Tenemos que señalar ya la estupidez y a sus grandes criminales. Las vidas —y las muertes— pauperizadas y alienadas por el capital y los señores y las señores atroces e infernales que se sirven de consignar al mundo a esta miseria, no se han contentado con robarnos el pan y la tierra, sino que para seguir haciéndolo cada vez más han erigido todo un sistema dedicado a fomentar la estupidez y el sinsentido: a favor de que no haya algo por qué luchar. Una vida estúpida no busca lo que se merece como vida divina; se destruye antes, como ha venido pasando cada vez más.

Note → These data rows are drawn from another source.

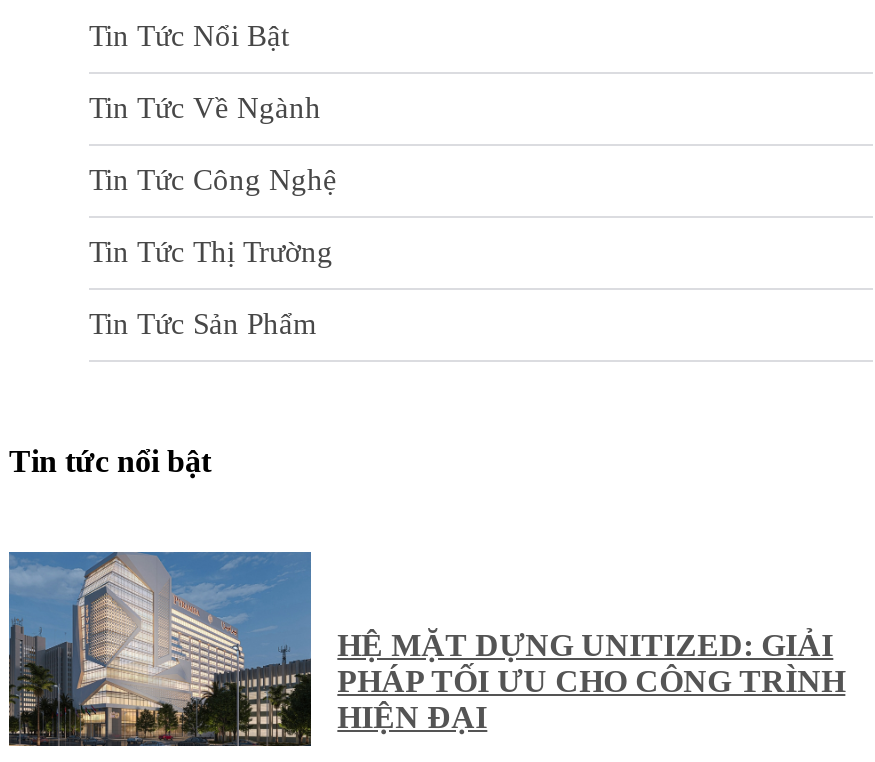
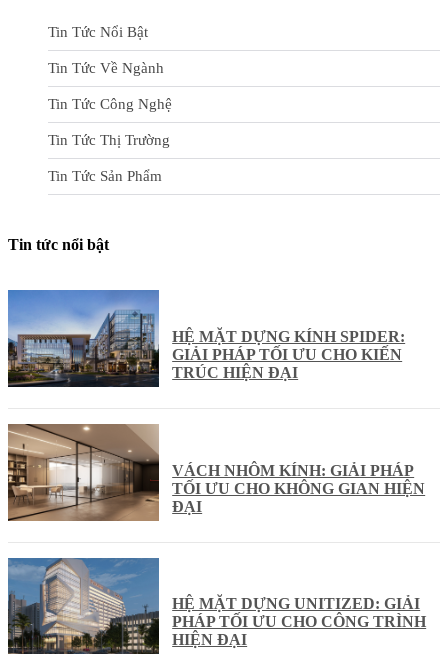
+ [image]
+ VÁCH NHÔM KÍNH: GIẢI PHÁP
+ TỐI ƯU CHO KHÔNG GIAN HIỆN
+ ĐẠI

+ [image]
+ HỆ MẶT DỰNG KÍNH SPIDER:
+ GIẢI PHÁP TỐI ƯU CHO KIẾN
+ TRÚC HIỆN ĐẠI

Sí: sí hay muertos. Sí: sí hay culpables. No son sólo las y los asesinos in situ sobre el campo: ellos son piezas sustituibles, existencias preconfiguradas para que sus fuerzas, cuerpos y sus crímenes abonen los placeres de los dueños; ellas son personas despojadas de su humanidad casi de antemano, fabricadas en serie para existir así. (Tal vez si no me hubiera topado con la poesía, por error, yo hubiera sido uno de ellos). Pero se trata de quienes se arengaron los medios y la potestad para producirnos de esta manera vil. Muertos, hay culpables. Son los dueños de la pobreza, los administradores de la frivolidad y de la estupidez. Todas y todos esos que contribuyen a brutalizar la vida, a hacer ver y sentir la vida como algo banal, baladí. Superficial: el cadáver de un joven desnudo al que le han sacado los ojos sobre el césped y los manchones de cal que dividen el campo, un sábado a media tarde, ante cientos de hombres, mujeres y niños; riendo, y grabándolo —al horror.

Que no los muertos: sino esas ex personas usurpadas, poseídas por la explotación que aquellos crearon y la estupidez que se empeñan en multiplicar, pesen sobre el alma de las y de los dueños. Porque, señoras y señores, esos asesinos son todos suyos.